Compressed cutoffs mean there’s less time for legislators to focus on major policy bills and nuanced policymaking. Below are some bills the Washington Forest Protection Association (WFPA) monitored due to their impact on private forest landowners and the forestry sector.

Capitol dome at sunset.

The bills that did not advance:

  • HB 2275 : The bill would have paved the way to creating a state wildfire prevention council to address wildfire concerns near utility rights-of-way and fund to compensate property owners for wildfire damage caused by the utility’s negligence.
  • HB 2170: The bill would have granted the state Department of Natural Resources permission to enter into contracts for payment for environmental service projects on all public lands, with contracts allowed to last for up to 125 years.
  • HB 2620: The bill would have repealed and restarted the recently adopted riparian buffer rules for non-fish-bearing streams and require the forest practices rule-making process to include science-based recommendations and economic considerations.
  • SB 5466: The bill would have created an electric transmission authority to ensure the reliability of the state’s power grid and increase access to affordable renewable energy.

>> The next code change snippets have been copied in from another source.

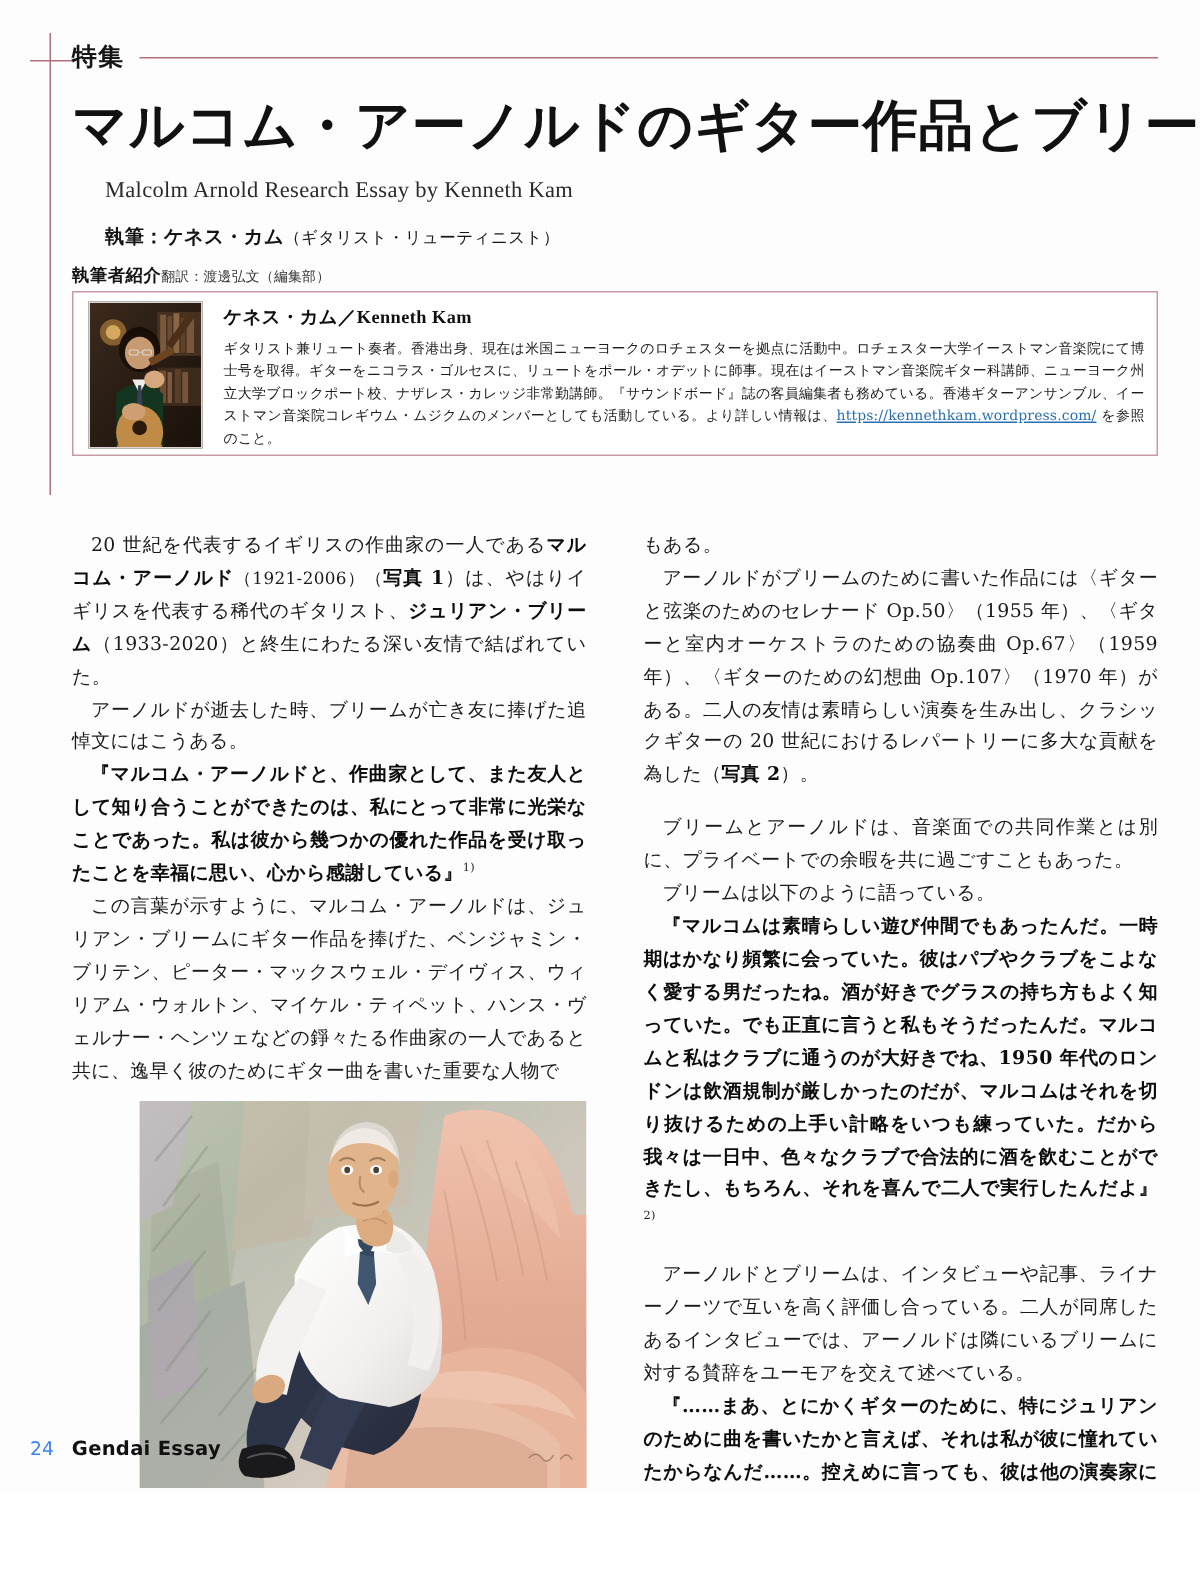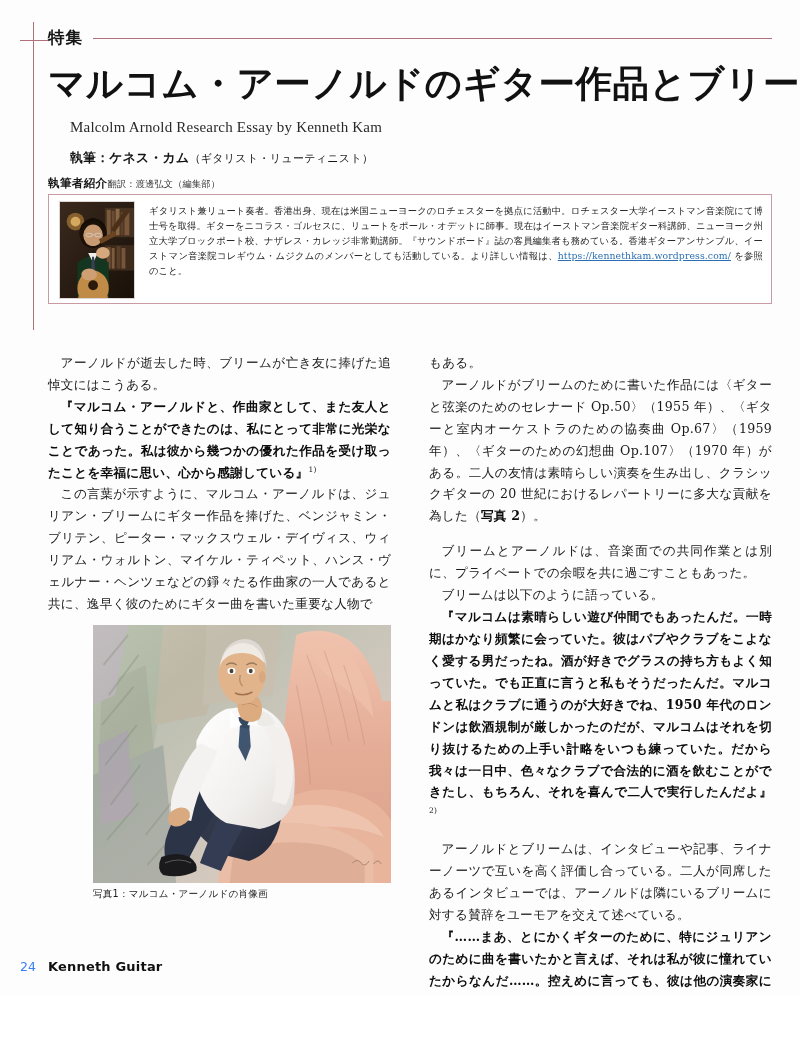"ケネス・カム／Kenneth Kam" div.profile-name { html: none -> <div> <span>ケネス・カム／</span><span>Kenneth Kam</span> </div> }
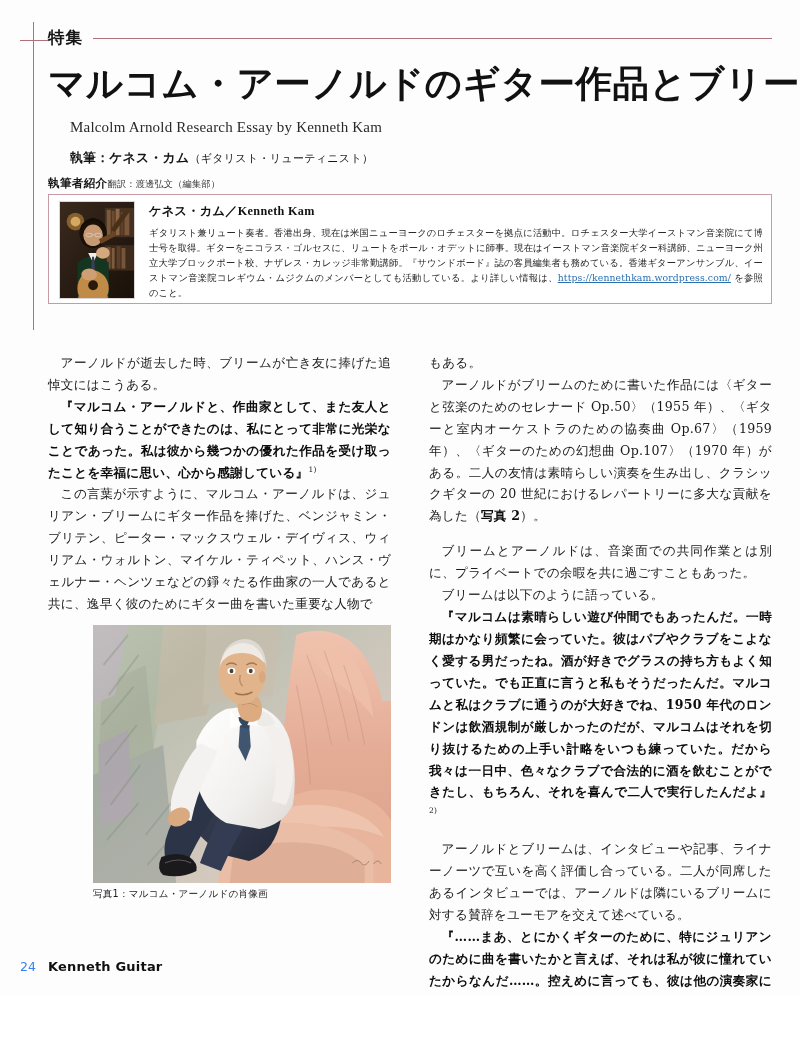"20" p.para { html: none -> <p><span>20 世紀を代表するイギリスの作曲家の一人である</span><b>マルコム・アーノルド</b><span>（1921-2006）（</span><b>写真 1</b><span>）は、やはりイギリスを代表する稀代のギタリスト、</span><b>ジュリアン・ブリーム</b><span>（1933-2020）と終生にわたる深い友情で結ばれていた。</span></p> }
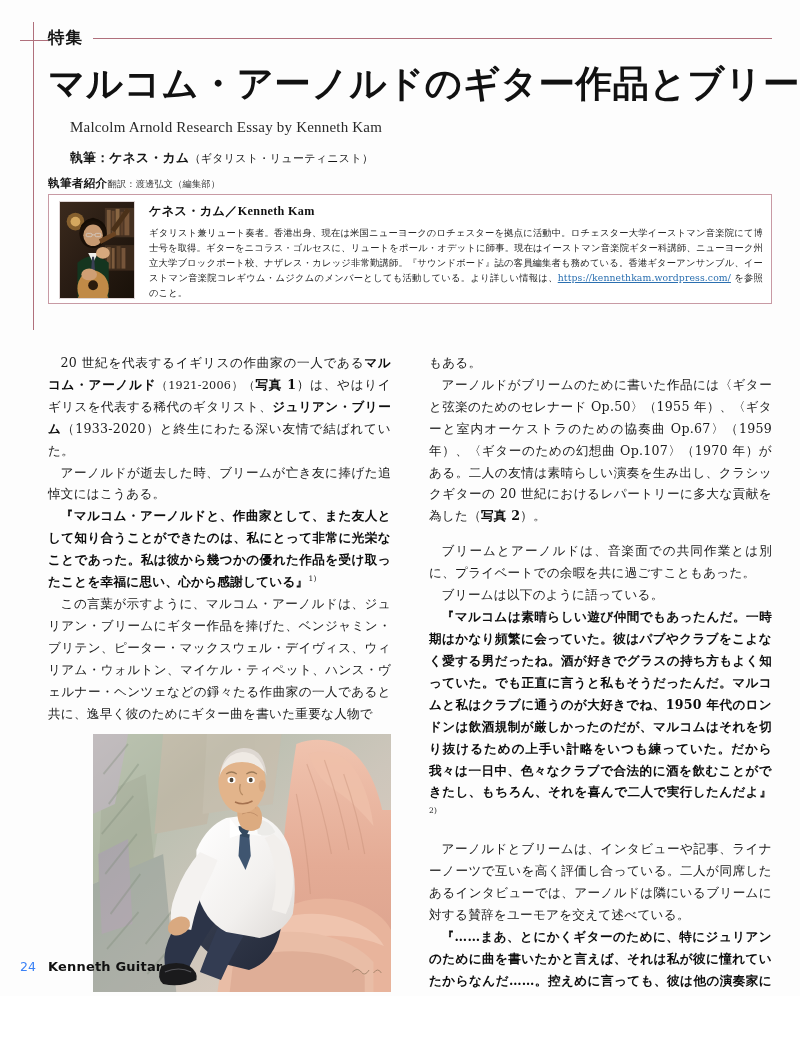"Kenneth Guitar" span.magazine { text: Kenneth Guitar -> Gendai Essay }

Looking through a forestry sector lens, the bill’s transmission buildout and vegetation management policy could have intersected directly with forest road access, culvert and water-quality liability questions, questions related to easement and condemnation, and ensuring a fair and accurate compensation framework that reflects both market land value and the long-term revenue of working forestlands.

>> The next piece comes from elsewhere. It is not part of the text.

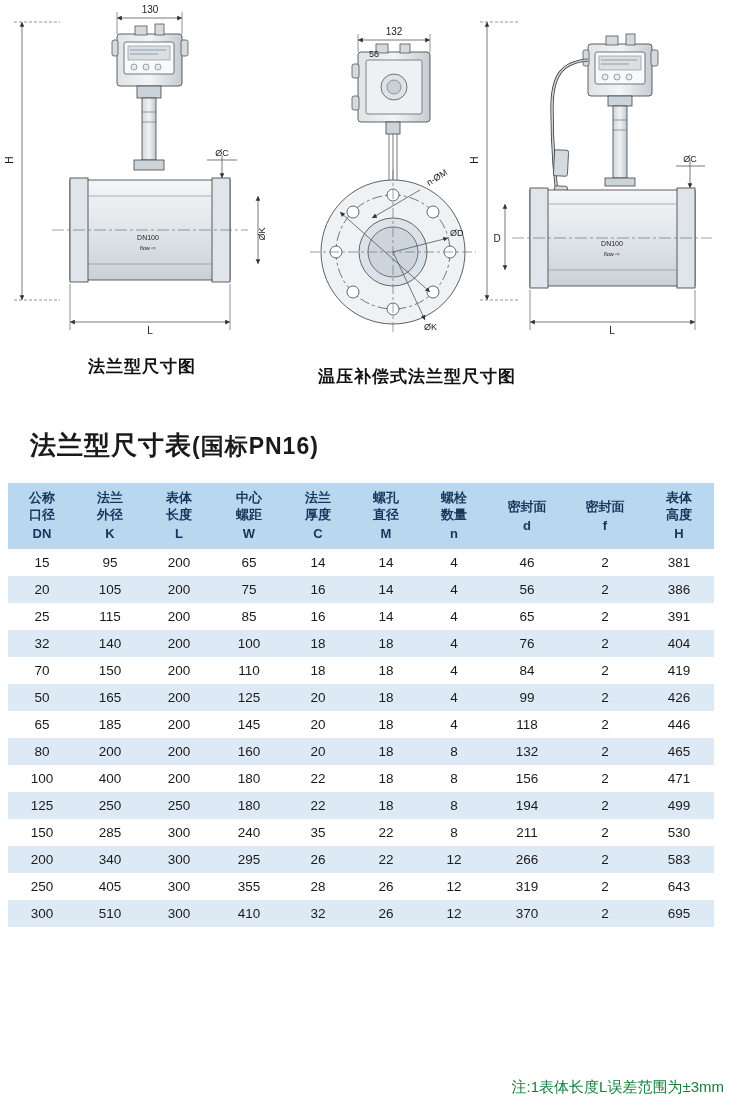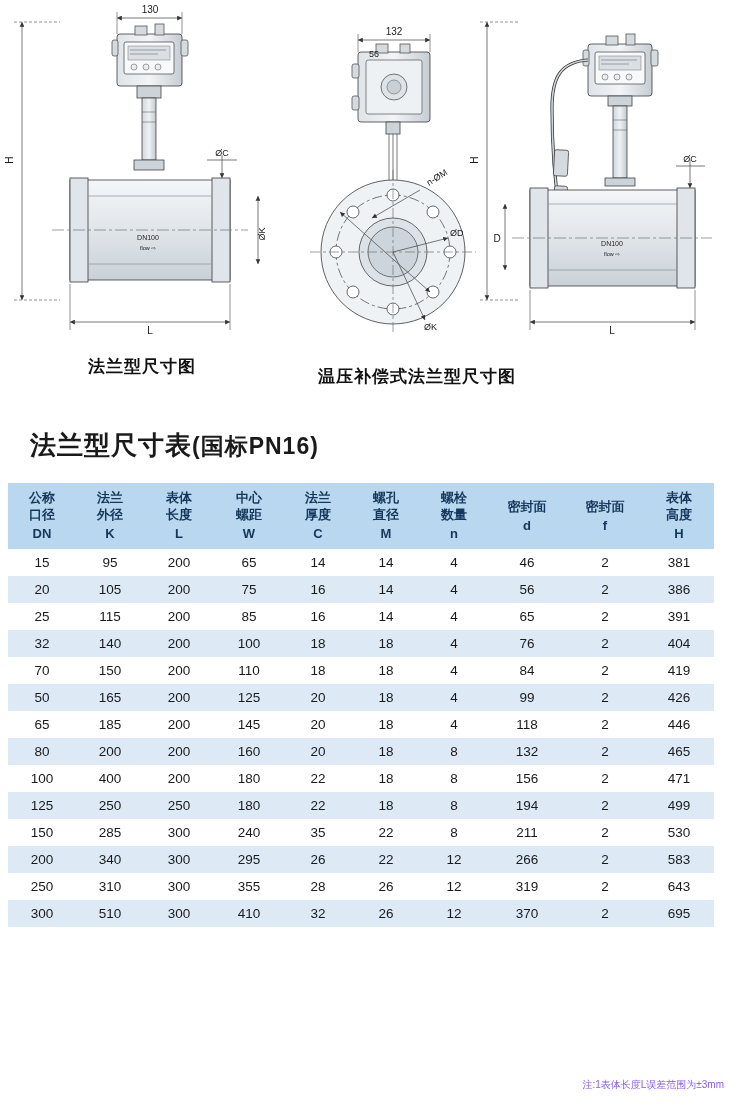"310" td { text: 310 -> 405 }
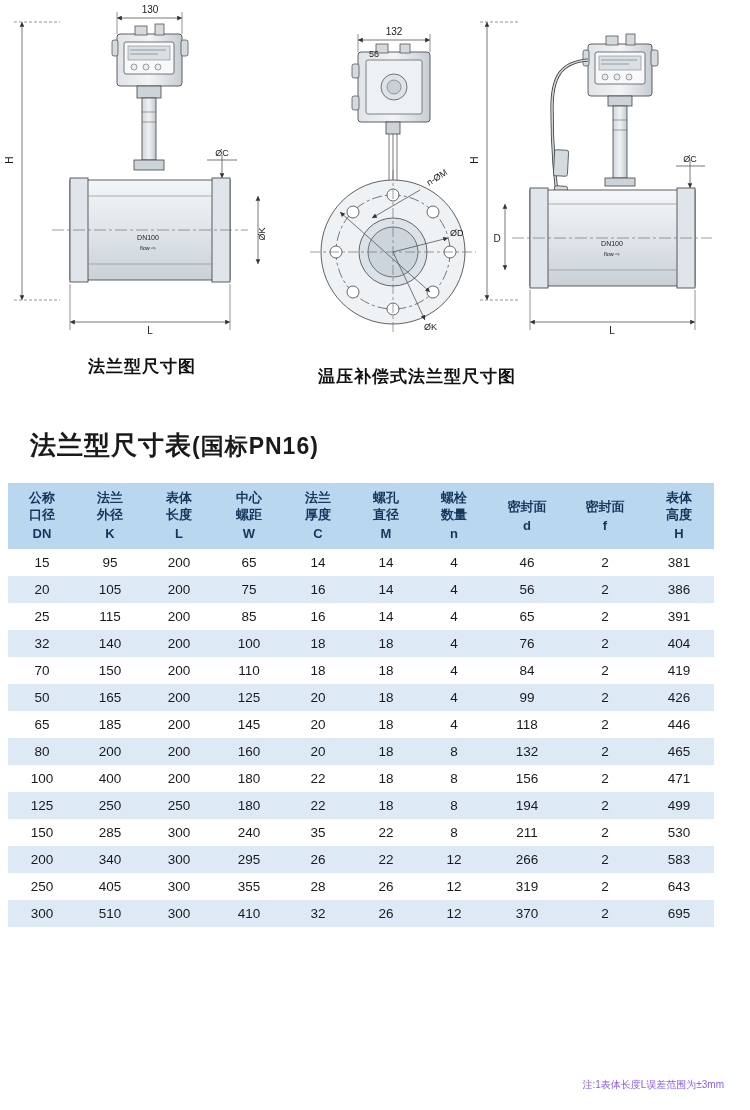"注:1表体长度L误差范围为±3mm" .note { color: #8b5cf6 -> #15803d; font-size: 10px -> 15px }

While further deliberation on HB 2620 has concluded for at least this session, it was important that legislators were made aware just how far the recent Np rulemaking process strayed from the spirit and intent of the Forests & Fish Law. The Forest Practices Board’s (FPB) November 2025 decision to expand buffers on non-fish (Np) streams misapplied science and is expected to add costly and needless regulations while offering no consequential benefit toward salmon recovery.  As a last resort, forest landowners initiated a legal challenge to the new rule to restore balance and science-based policy making.

Bills still in play.

  • SB 5360: The environmental crimes bill is a holdover from the 2025 legislative session. The bill would make changes to the environmental crime framework, potentially affecting operational and compliance risk for landowners and forestry sector workers.
  • HB 2089: The bill would expand the financial institutions required to pay B&O tax on interest income and loans secured by first mortgages and trust deeds to help fund wildfire response, forest restoration and community resilience projects.
  • HB 2442: The bill would expand the use of local real estate excise tax (REET) revenue and authorize a 0.01% use tax to fund children and family services. Local fiscal tools can matter for forestry communities and the forestry sector since REET is a tax on the sale of land and standing trees.

And amid the policy talk is the lingering question of how lawmakers will close the $2.3 billion deficit in the current two-year budget, and whether it will include a major tax restructuring. This is the second consecutive year of budget shortfalls. Lawmakers have warned that significant program cuts and budgetary tightening will be necessary to close the gap, but a high-profile proposal referred to as the “Millionaires Tax” is on the table and could very well be Washington state’s first income tax. The proposal, SB 6346, would enact a 9.9% tax on income exceeding $1 million starting in 2028.

If one were to characterize this year’s Legislature in running terms: This session is a sprint and forestry is a marathon. As lawmakers race toward March 12 and grapple with the budgetary gap, WFPA will continue to advocate for science-based policy, practical rules that protect forests and fish alike, and legislation that helps

ensure working forests remain working.